» **WHAT TO PRODUCE**
Wherever the word "font" appears in a line below, that line counts; report the total number of such lines only.

(Screenshot and code edit data)
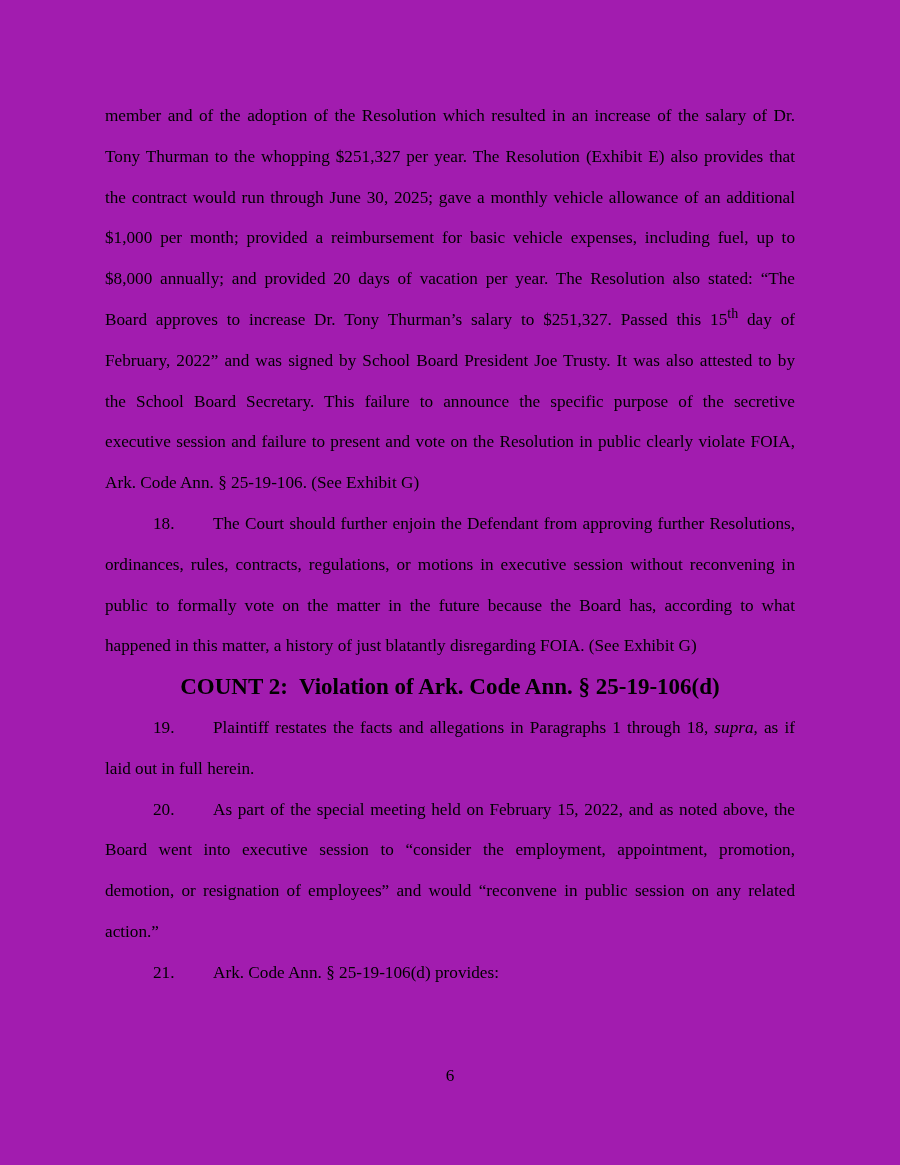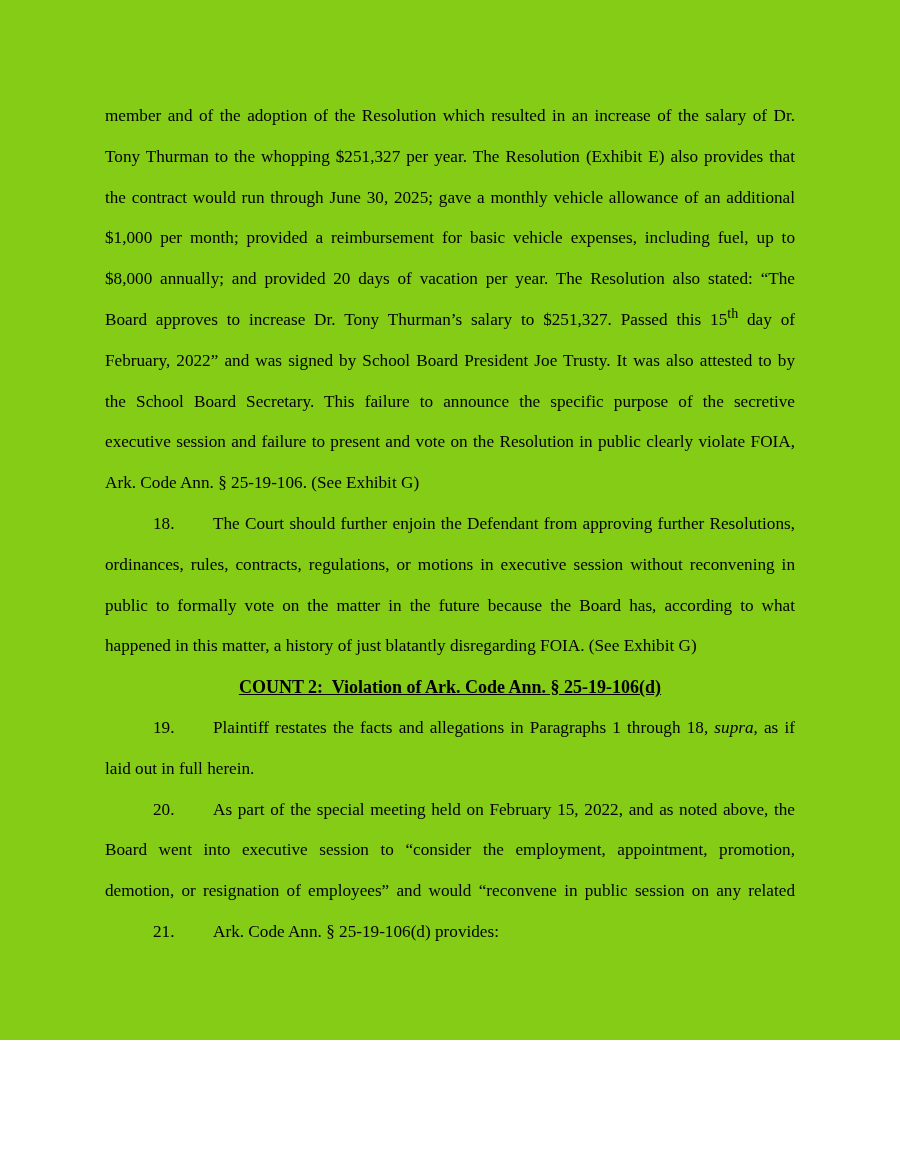--- a/index.html
+++ b/index.html
@@ -10,8 +10,8 @@
   .page {
     position: relative;
     width: 900px;
-    height: 1040px;
-    background: #84cc16;
+    height: 1165px;
+    background: #a21caf;
     color: #000000;
     font-family: "Liberation Serif", "DejaVu Serif", serif;
     overflow: hidden;

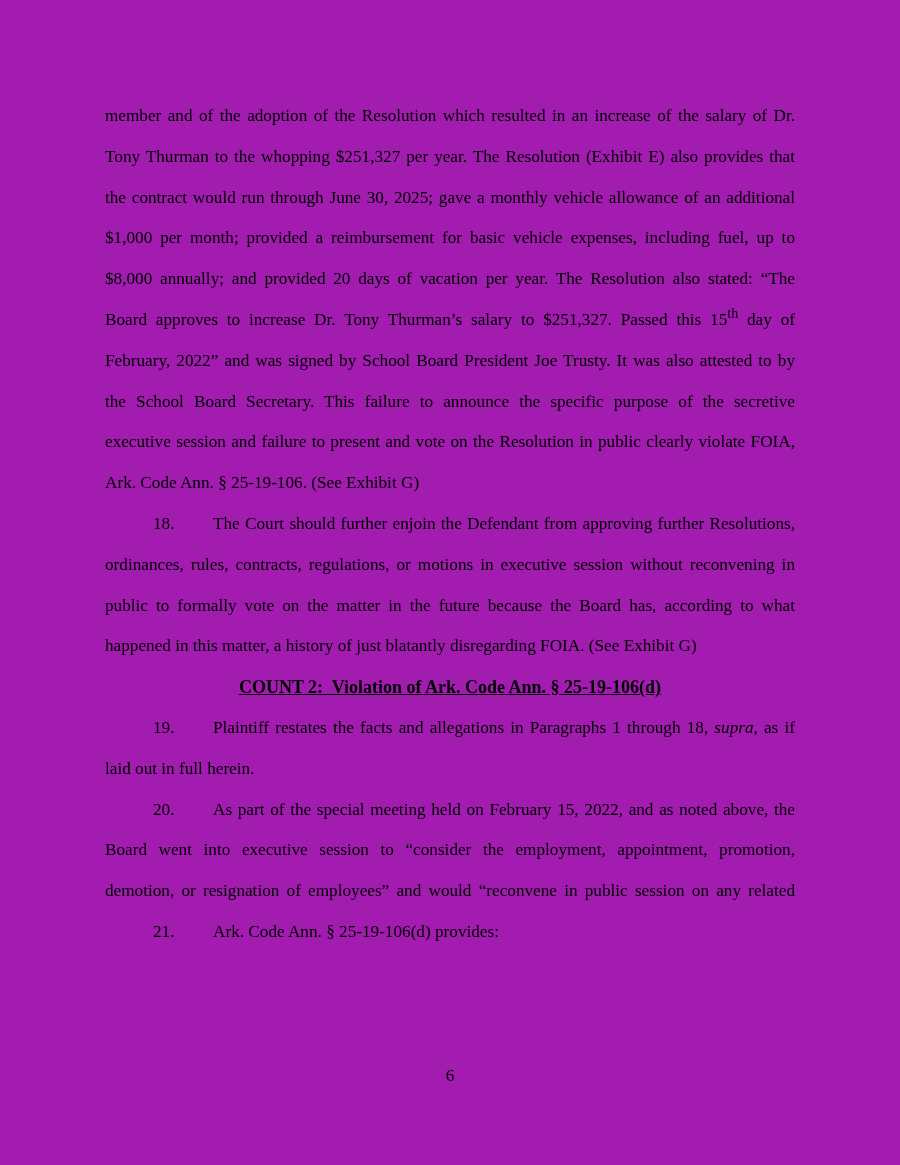--- a/index.html
+++ b/index.html
@@ -48,11 +48,10 @@
     top: -7px;
   }
   .heading {
-    font-size: 18px;
+    font-size: 23px;
     line-height: 40.8px;
     height: 40.8px;
     font-weight: bold;
-    text-decoration: underline;
     text-align: right;
     text-align-last: center;
     white-space: pre;

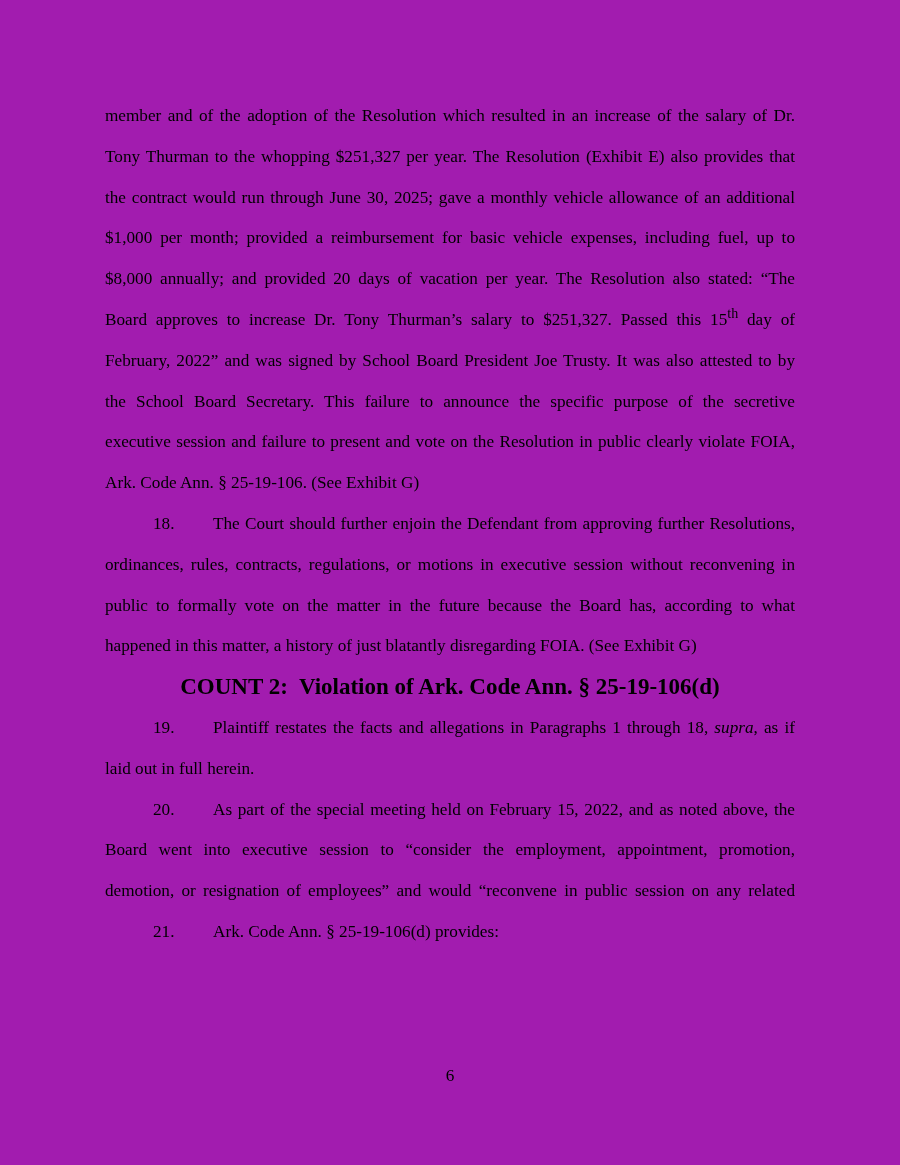--- a/index.html
+++ b/index.html
@@ -108,6 +108,7 @@
     <div class="line indent"><span class="pnum">20.</span><span>As part of the special meeting held on February 15, 2022, and as noted above, the</span></div>
     <div class="line">Board went into executive session to “consider the employment, appointment, promotion,</div>
     <div class="line">demotion, or resignation of employees” and would “reconvene in public session on any related</div>
+    <div class="line noj">action.”</div>
 
     <div class="line indent noj"><span class="pnum">21.</span><span>Ark. Code Ann. § 25-19-106(d) provides:</span></div>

» **SOLUTION TO THIS EXERCISE**
4